Confirmez-vous que la création des instituts hospitalo-universitaires se fera sur fond d'association de l'hôpital, de la recherche publique et de l'industrie, pour réaliser, en particulier, les essais cliniques que ne veulent plus financer les grands groupes pharmaceutiques qui les jugent trop aléatoires et y voient une menace pour leurs objectifs de rentabilité financière ?
Dans ces conditions, l'argent public ne viserait plus à favoriser la recherche-développement, à développer des coopérations fructueuses entre laboratoires publics et privés, mais à placer la recherche publique au service des entreprises, notamment de leurs stratégies financières.
S'agissant des pôles de compétitivité, je vous rappelle que je demande depuis longtemps qu'on améliore leurs liens avec le développement régional, que les partenaires sociaux participent à leur gestion et que ces pôles incluent un volet économique et social.

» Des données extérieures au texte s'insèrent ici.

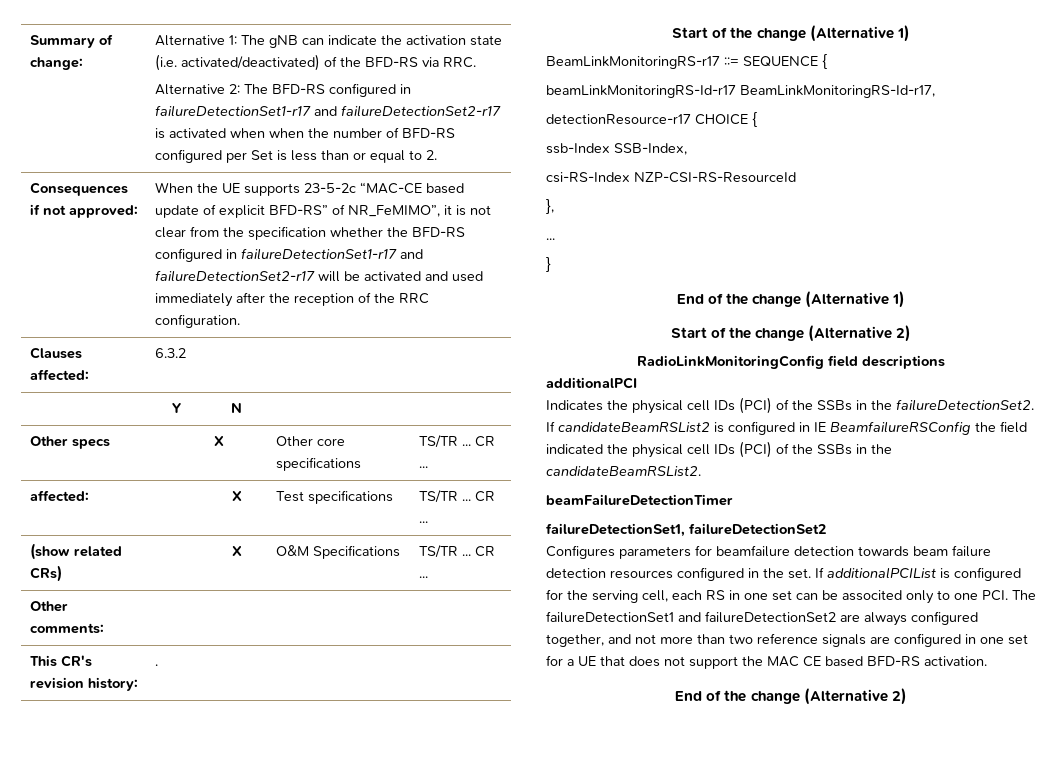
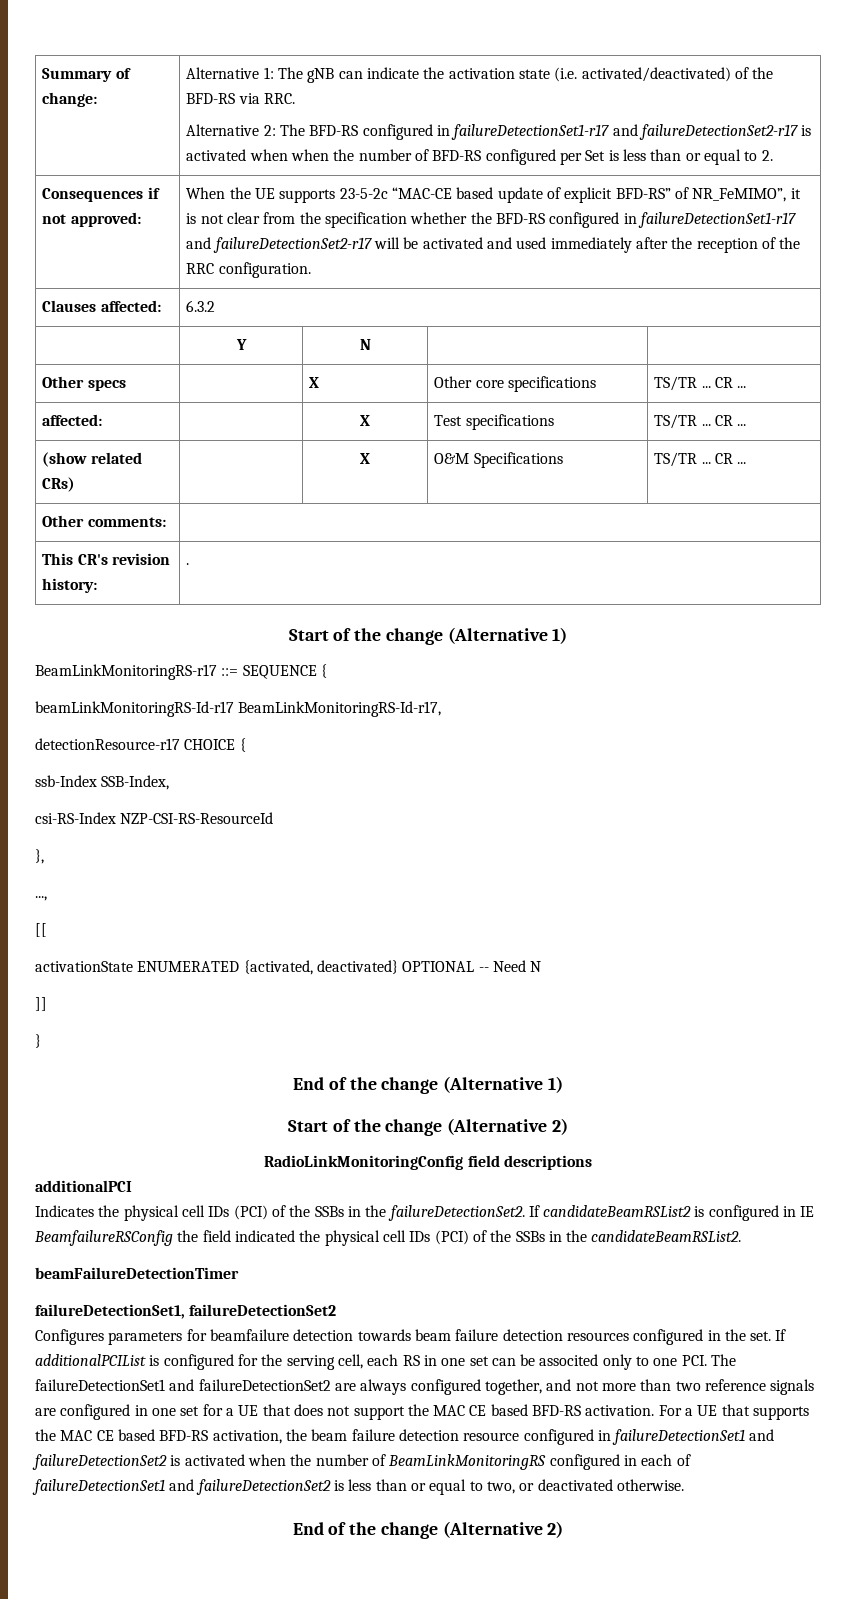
  },
- ...
+ ...,
+ [[
+ activationState ENUMERATED {activated, deactivated} OPTIONAL -- Need N
+ ]]
+ For a UE that supports the MAC CE based BFD-RS activation, the beam failure detection resource configured in failureDetectionSet1 and failureDetectionSet2 is activated when the number of BeamLinkMonitoringRS configured in each of failureDetectionSet1 and failureDetectionSet2 is less than or equal to two, or deactivated otherwise.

Étant donné l'absence d'évaluation satisfaisante des principaux dispositifs de soutien à la recherche en France, l'absence de contreparties en termes d'emploi ou d'effort exigées des entreprises bénéficiant de ces aides, le renoncement de l'État à d'utiles instruments de pilotage de grands projets industriels au profit d'un crédit d'impôt-recherche à guichet ouvert, l'échec du Gouvernement à rééquilibrer réellement l'effort de recherche entre privé et public, j'invite mes collègues à donner un avis défavorable à l'adoption des crédits du programme 192.